On the accession of Pope Pius VI, Antinori was put in charge of an important excavation in the church of San Rocco, near the Mausoleum of Augustus, which revealed a large red obelisk of granite. He also worked on the Piazza del Quirinale, rotating the Horse Tamers statues (originally parallel to each other) and placing the obelisk from S. Rocco between them using powerful winches and mechanisms. In 1787–89 he raised the Sallustian and in 1790–1792 that at the Piazza Montecitorio (which is still, in his honour, inscribed 'IOAN. ANTINORIO CAMERTE ARCHIT.’. ANTINORIO CAMERTE ARCHIT). In 1790–91 Antinori drew a proposal for the Palazzo Braschi for Luigi Braschi Onesti, nephew of Pius VI - other projects was presented by Giuseppe Barberi, Melchiorre Passalacqua, Giuseppe Valadier and Cosimo Morelli, who obtained the commission.
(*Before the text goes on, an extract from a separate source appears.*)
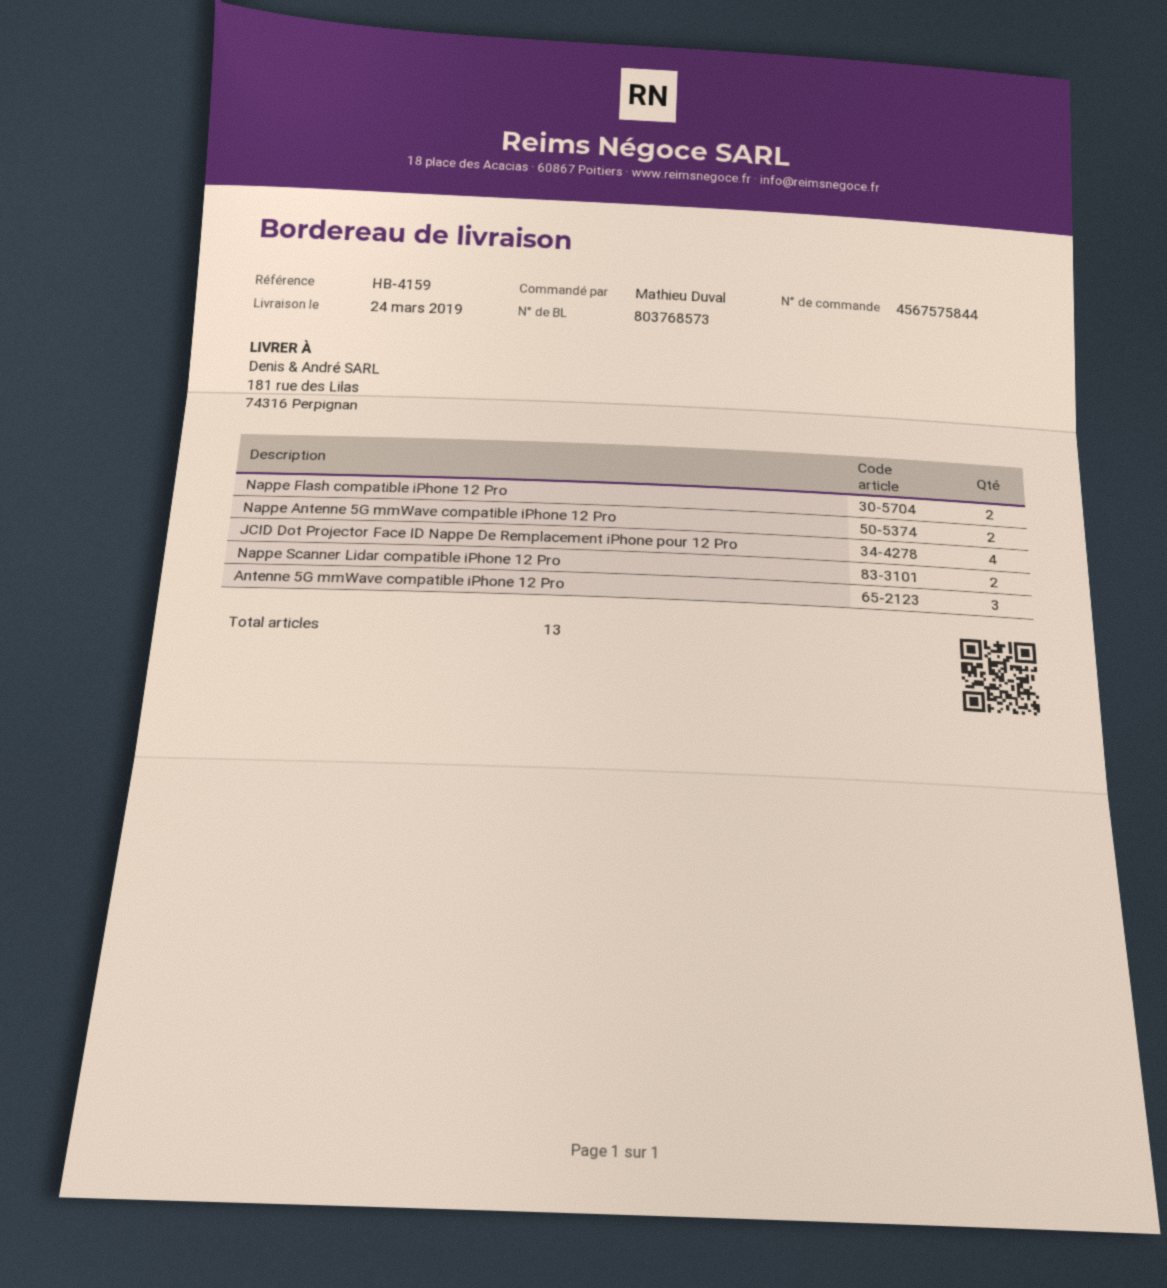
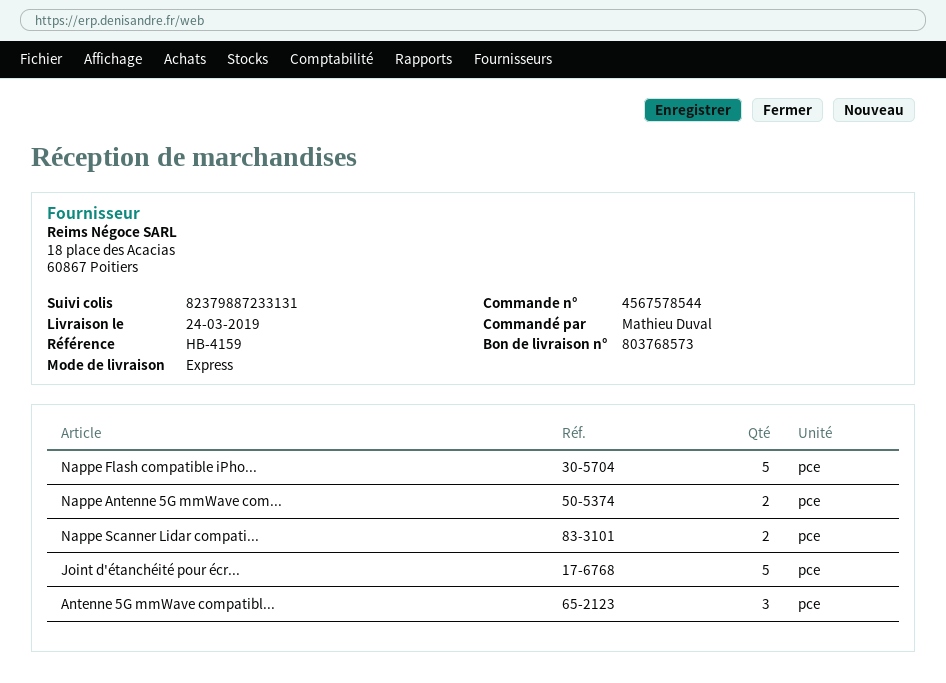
order number: 4567575844 -> 4567578544
Nappe Flash compatible iPhone 12 Pro: 2 -> 5
JCID Dot Projector Face ID Nappe De Remplacement iPhone pour 12 Pro: 4 -> none
Joint d'étanchéité pour écr...: none -> 5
Giovanni Antinori died in Rome, whilst still directing the works at Piazza Montecitorio, which were completed by his assistant Pasquale Belli (1752–1833). He was buried in the Church of S. Venanzio dei Camerti. In 1929 that church was demolished to make way for gardens and public spaces around the Vittorio Emmanuele Monument and, despite requests from the local government of Camerino, it proved impossible to find and save Antinori's mortal remains before demolition. His wife was buried in the church of S. Antonio dei Portoghesi, always in Rome.

== Sources ==
- A. Ricci, Memorie storiche delle Arti e degli Artisti della Marca di Ancona, II, Macerata 1834.
- L. Mariani, "Joannes Antinori, Camers", in L’Appennino XVIII, 24, 20 giugno 1893.
- P. Savini, "Antinori Giovanni", in: Storia della città di Camerino, p. 240, Camerino 1895.
- L. Bianchi, "Disegni di Ferdinando Fuga e di altri architetti del Settecento", exhibition catalogue, Rome 1955, pp. 95–97.
- P. Barocchi, "Antinori Giovanni" in: Dizionario Biografico degli Italiani, volume III, Rome 1961.
- E. Kieven, "Antinori Giovanni" in: McMillan’s Encyclopedia of Architects, I, pp. 87–88.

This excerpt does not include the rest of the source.